So I'm trying to understand why the MLE of $\theta$ for $$f_X(x) =\frac{1}{\theta}, \ \ 0\leq x\leq\theta$$ intuitively. For reference, I am using Example 5 from this paper that I found online. The answer says that it is $\hat{\theta}_{MLE}= max(X_1...X_n)= x_{(n)}$
Given a parameter $\theta$, we are trying to find the most likely value of theta. So in essence we want to find the location in which the likelihood function $L$ is at its maximum. Here is $L$:
$$L(\theta) = \frac{1}{\theta^n}$$
Now, if we look at this crude plot of $L(\theta)$ below, we see that at $x_{(n)}$ $L$ is actually at its minimum value.

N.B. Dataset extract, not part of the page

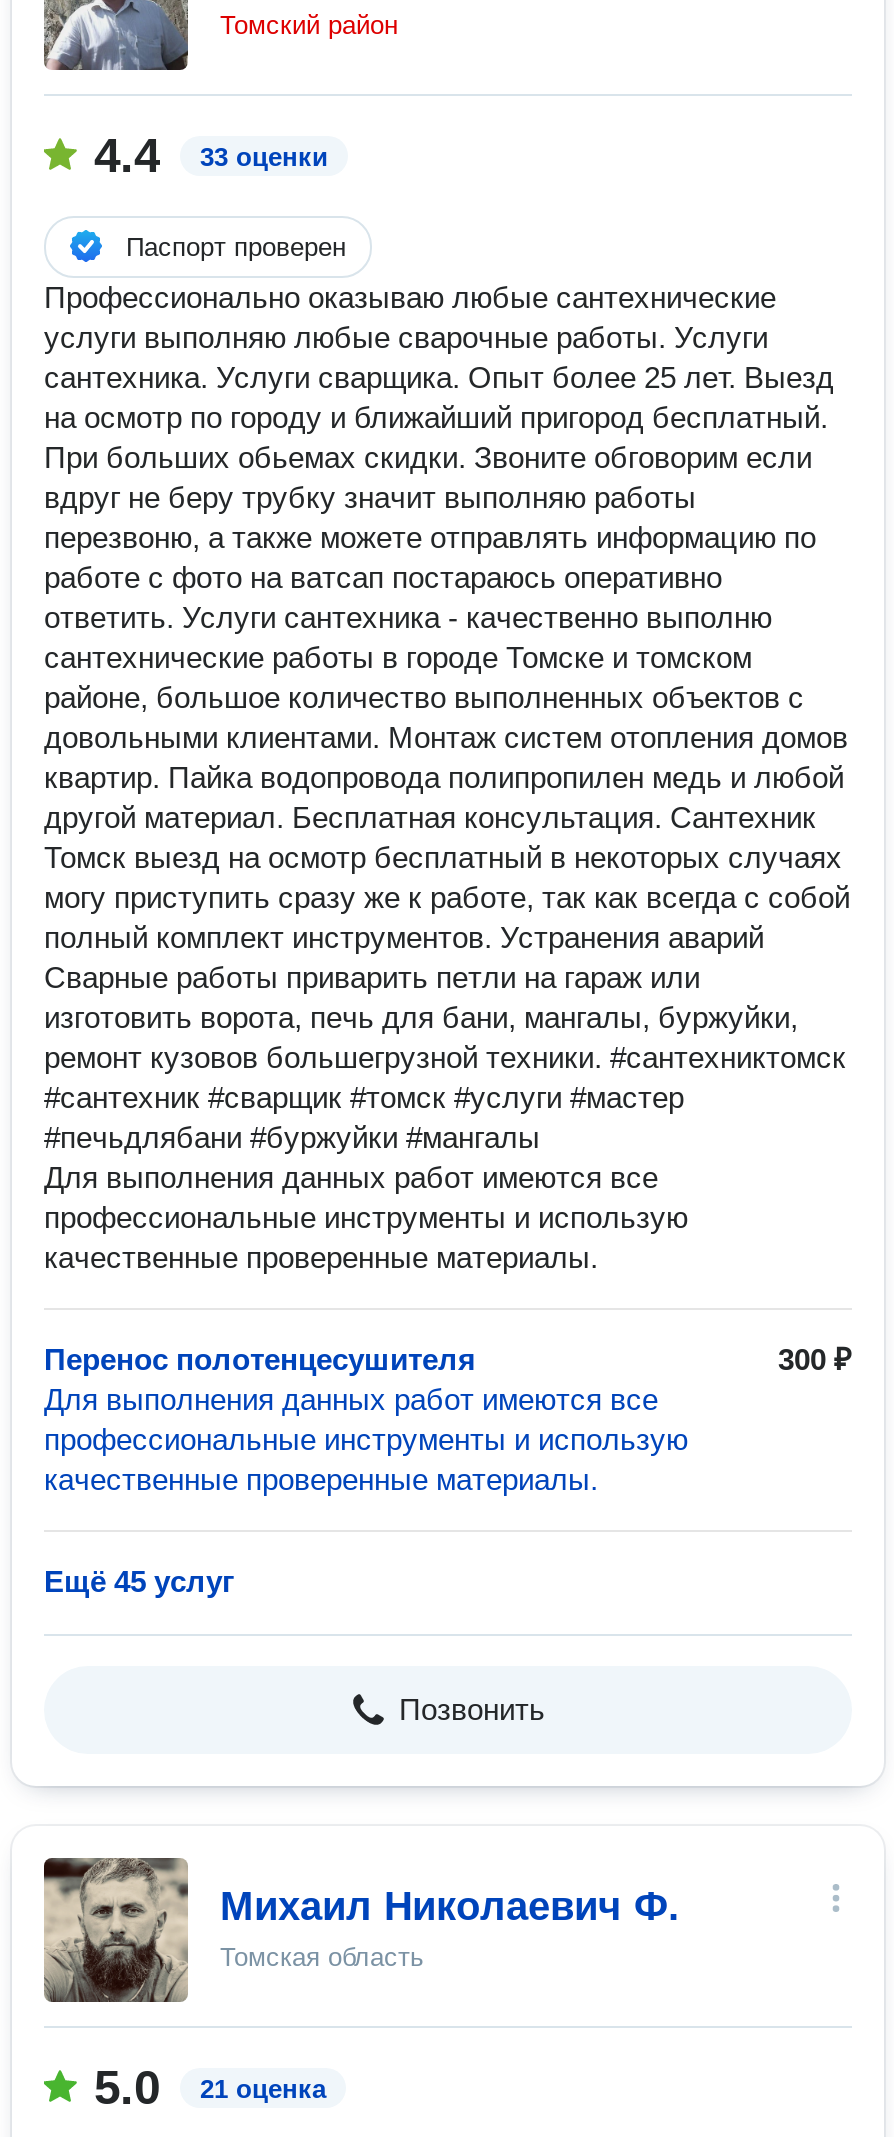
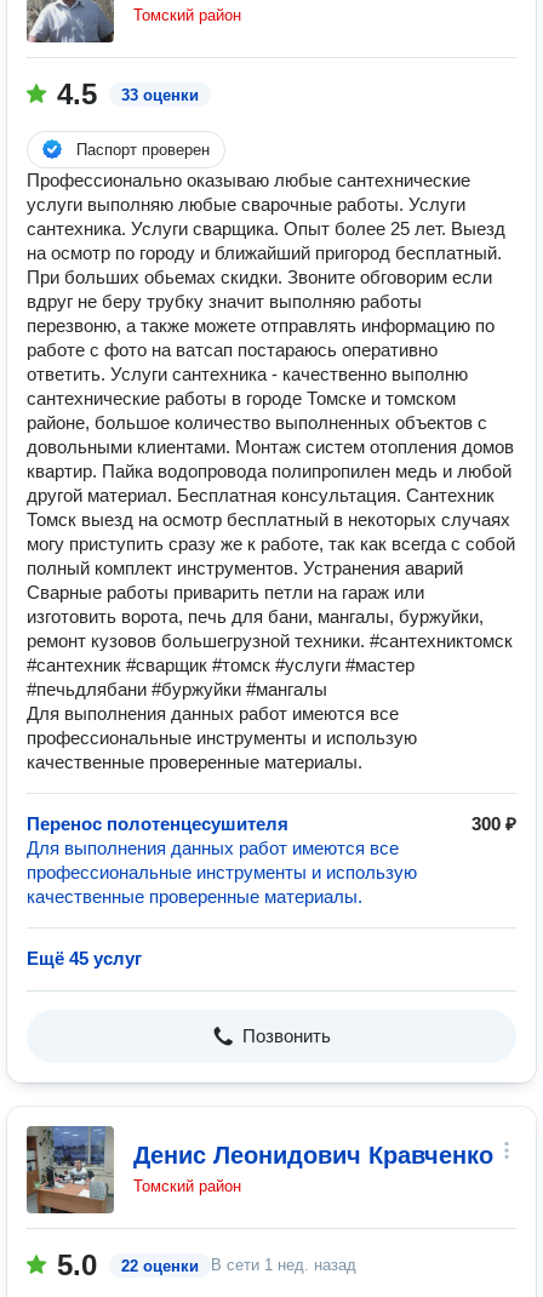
[94,128,328,182] 4.4 33 оценки -> [57,78,199,110] 4.5 33 оценки
[42,1856,680,2004] [image] | Михаил Николаевич Ф. | Томская область -> [25,1125,493,1215] [image] | Денис Леонидович Кравченко | Томский район
[200,2074,326,2104] 21 оценка -> [121,1256,356,1275] 22 оценки | В сети 1 нед. назад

So why do we choose $x_{(n)}$ and not $x_{(1)}$? shouldn't we want the point where our plot is at its maximum? Repeating my question again.. if we are trying to find the value of $\theta$ that is most likely, shouldn't it be the value for which the likelihood function is at its highest i.e. $x_{(1)}$?
$L(\theta)$">
The probability distribution here is the uniform distribution on $[0,\theta]$. That means that if we observe some collection of values $X_i$ from it, $\theta$ must be $\ge$ all of them. The maximum of the $X_i$ is the smallest $\theta$ that can possibly result in our observed values; since this smallest possible $\theta$ gives the highest probabilities, it's the MLE.
Short version: we don't take the minimum because the minimum is impossible.